The chancellors of the University’s Morris and Crookston campuses gave strategic positioning updates to the Board of Regents on Thursday at the board’s monthly meeting.
Both said their campuses are facing similar recruitment and enrollment problems.
Charles Casey, chancellor of Crookston, who was appointed last week, said his school has to compete for students with similar schools in Minnesota and North Dakota.
“We have to find some way to get our message out across a state surrounded by many two-year and four-year institutions,” Casey said.
The smaller size of the school also presents challenges because it isn’t able to offer many programs, causing students to transfer elsewhere if they don’t find the major they want, Casey said.
“A number of students come into a program, they’re there a year and decide it’s not what they want to do,” Casey said. “They look for an alternative major and don’t find one.”
Sam Schuman, retiring chancellor of Morris, said the demographic from which the school traditionally has drawn its enrollment is shrinking, which in part accounts for its low application and enrollment rates.
“The rural Upper Midwest is losing people at an alarming rate,” Schuman said.
The Morris campus also has to fight its reputation among state students. Some B students don’t think they are good enough and don’t even try applying, Schuman said.
“Prospective students thought we were only a place for geeks and nerds,” Schuman said.
University Regent Dallas Bohnsack said the two schools’ problems might be alleviated in part by coining a catchphrase.
“Don’t you wonder if those campuses are the state’s best-kept secrets?” Bohnsack said. “I don’t know if it’s a matter of creating a brand.”
Renovating Folwell Hall and Northrop Auditorium
Folwell Hall and Northrop Auditorium are among the four most historically significant buildings on campus, and both badly are in need of a face-lift, University officials said.
Michael Perkins, associate vice president of capital management, said it will cost $15 million to repair Folwell’s cracking exterior.
“This facility is basically safe, but it’s in dire need of an update and an upgrade,” Perkins said.
It will cost $20.75 million to repair Northrop Auditorium, which is experiencing extreme water damage, he said.
“The building is leaking terribly,” Perkins said.
Regent John Frobenius said he was concerned about how the University will prioritize all the pricey renovation demands.
“It will be really critical to find a way to fund that restoration in a broader way — by community support or philanthropic means,” Frobenius said. “We’ll have to be creative about how we do that.”
Greek Village, new department names
Jerry Rinehart, vice provost for Student Affairs, and Chad Ellsworth, a student activities adviser for greek affairs, made a presentation to the Faculty, Staff and Student Affairs Committee backing the proposed Greek Village.
The 250-bed facility in the 1700 block of Fourth Street could house five chapters.

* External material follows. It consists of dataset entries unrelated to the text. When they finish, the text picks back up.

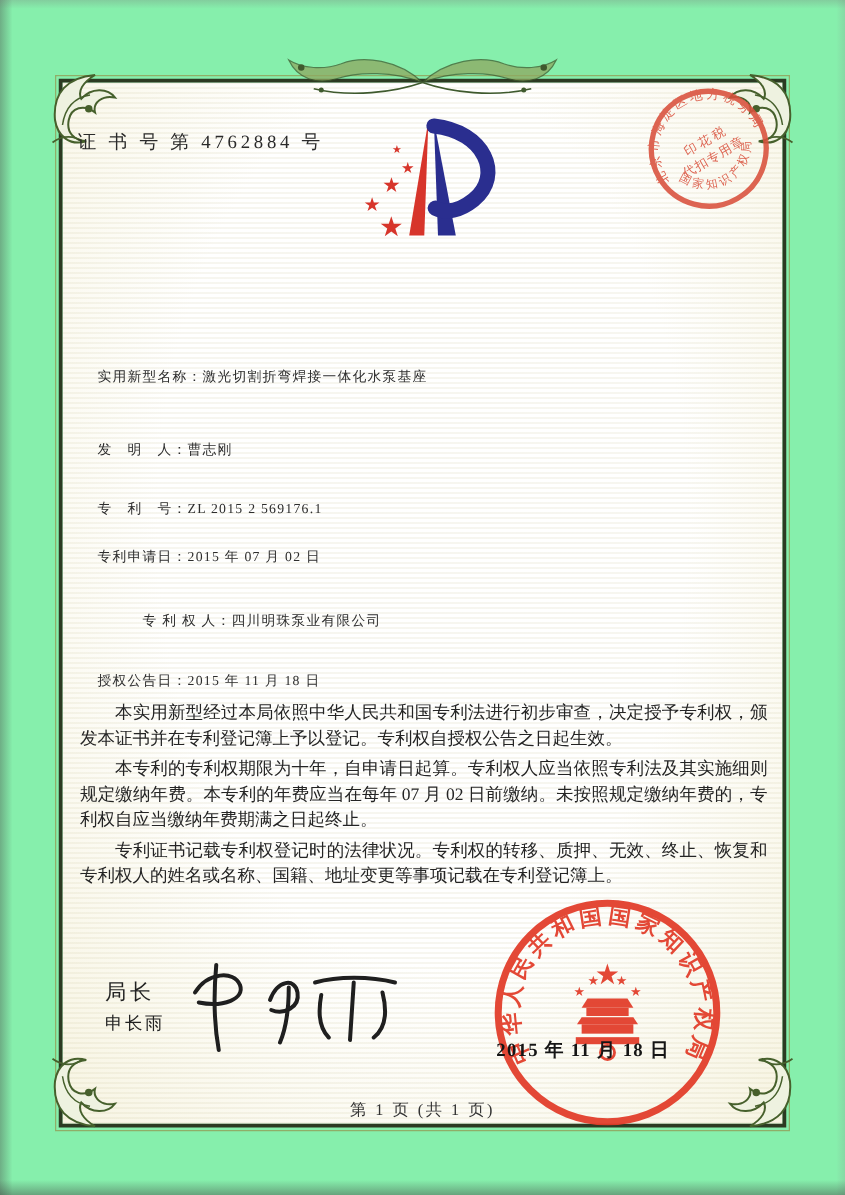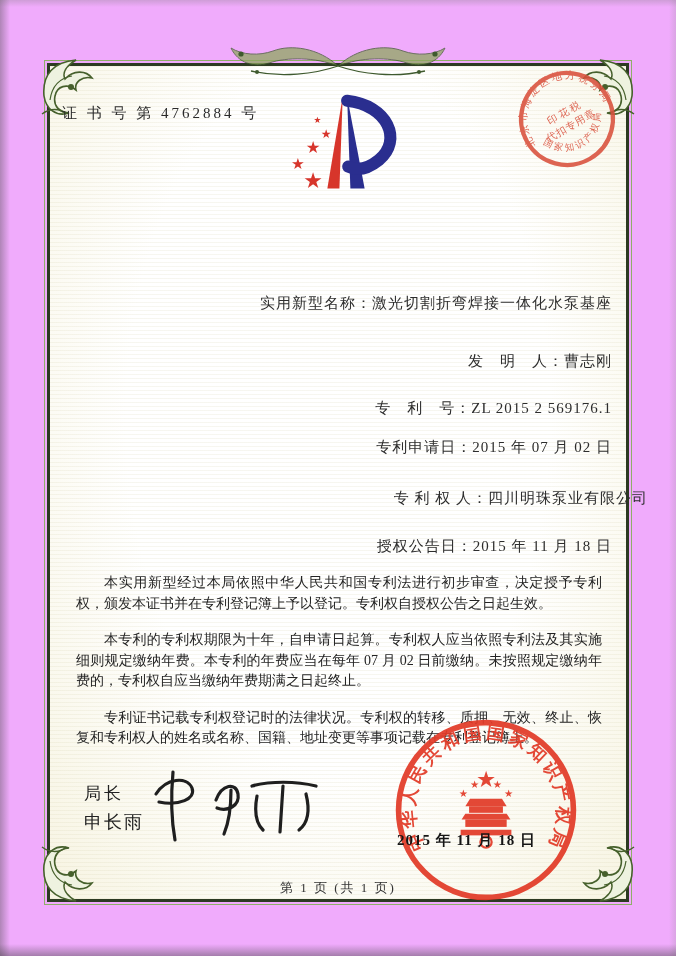--- a/index.html
+++ b/index.html
@@ -1,18 +1,18 @@
 <!DOCTYPE html>
 <html><head>
 <meta charset="utf-8">
 <style>
   html,body{margin:0;padding:0;background:#e8e8e6;}
   #page{
     position:relative;width:676px;height:956px;margin:0 auto;
-    background:#f0abfc;overflow:hidden;
+    background:#86efac;overflow:hidden;
     font-family:"Liberation Serif","DejaVu Serif",serif;color:#222;
   }
   
   .edge{position:absolute;pointer-events:none;z-index:40;}
   .edge-left{left:0;top:0;bottom:0;width:10px;background:linear-gradient(90deg,rgba(70,70,70,.38),rgba(0,0,0,0));}
   .edge-bottom{left:0;right:0;bottom:0;height:12px;background:linear-gradient(0deg,rgba(60,60,60,.42),rgba(0,0,0,0));}
   .edge-top{left:0;right:0;top:0;height:7px;background:linear-gradient(180deg,rgba(120,120,120,.28),rgba(0,0,0,0));}
   .edge-right{top:0;bottom:0;right:0;width:7px;background:linear-gradient(270deg,rgba(140,140,140,.22),rgba(0,0,0,0));}
 
   
@@ -26,27 +26,27 @@
     background:
       repeating-linear-gradient(180deg, rgba(205,200,158,.16) 0 1px, rgba(0,0,0,0) 1px 4px),
       radial-gradient(ellipse at 50% 42%, #ffffff 52%, #f7f4e2 100%);
   }
 
   .abs{position:absolute;z-index:5;}
   .cert-no{left:62px;top:104px;font-size:15px;letter-spacing:3px;color:#2a2a2a;}
   .logo{left:280px;top:92px;width:132px;height:114px;}
   .title{left:0;right:0;top:200px;text-align:center;font-size:40px;font-weight:bold;
          letter-spacing:9px;color:#101010;}
-  .field{left:67px;width:545px;font-size:15px;letter-spacing:1px;color:#2d2d2d;white-space:nowrap;text-align:right;}
+  .field{left:78px;width:545px;font-size:11px;letter-spacing:1px;color:#2d2d2d;white-space:nowrap;}
   .f0{top:294px;} .f1{top:352px;} .f2{top:399px;} .f3{top:438px;} .f4{top:489px;margin-left:36px;} .f5{top:537px;}
   .paras{left:60px;width:558px;top:557px;font-size:14px;line-height:20.5px;
          text-align:justify;color:#242424;}
-  .paras p{margin:16px;text-indent:2em;}
+  .paras p{margin:4px;text-indent:2em;}
   .director-title{left:84px;top:782px;font-size:17px;letter-spacing:3px;}
-  .director-name{left:84px;top:810px;font-size:18px;letter-spacing:2px;}
+  .director-name{left:84px;top:810px;font-size:14px;letter-spacing:2px;}
   .signature{left:146px;top:760px;width:184px;height:88px;z-index:6;}
   .seal{left:392px;top:716px;width:188px;height:188px;z-index:7;opacity:.93;}
   .seal-date{left:397px;top:831px;font-size:15px;font-weight:bold;letter-spacing:1px;color:#151515;z-index:8;}
   .tax-stamp{left:516px;top:68px;width:102px;height:102px;z-index:9;
              transform:rotate(-30deg);opacity:.88;}
   .footer{left:0;right:0;top:879px;text-align:center;font-size:13px;letter-spacing:2px;color:#333;}
 
   .ornament{position:absolute;z-index:3;}
   .orn-tl{left:40px;top:56px;}
   .orn-tr{left:576px;top:56px;transform:scaleX(-1);}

“My gut tells me this is a good idea,” Rinehart said.
The Educational Planning and Policy Committee approved new college names, making the College of Design and the College of Food, Agricultural and Natural Resource Sciences official.
The General College’s department in the new College of Education and Human Development will be named the department of postsecondary teaching and learning.
Kevin McCahill contributed to this article.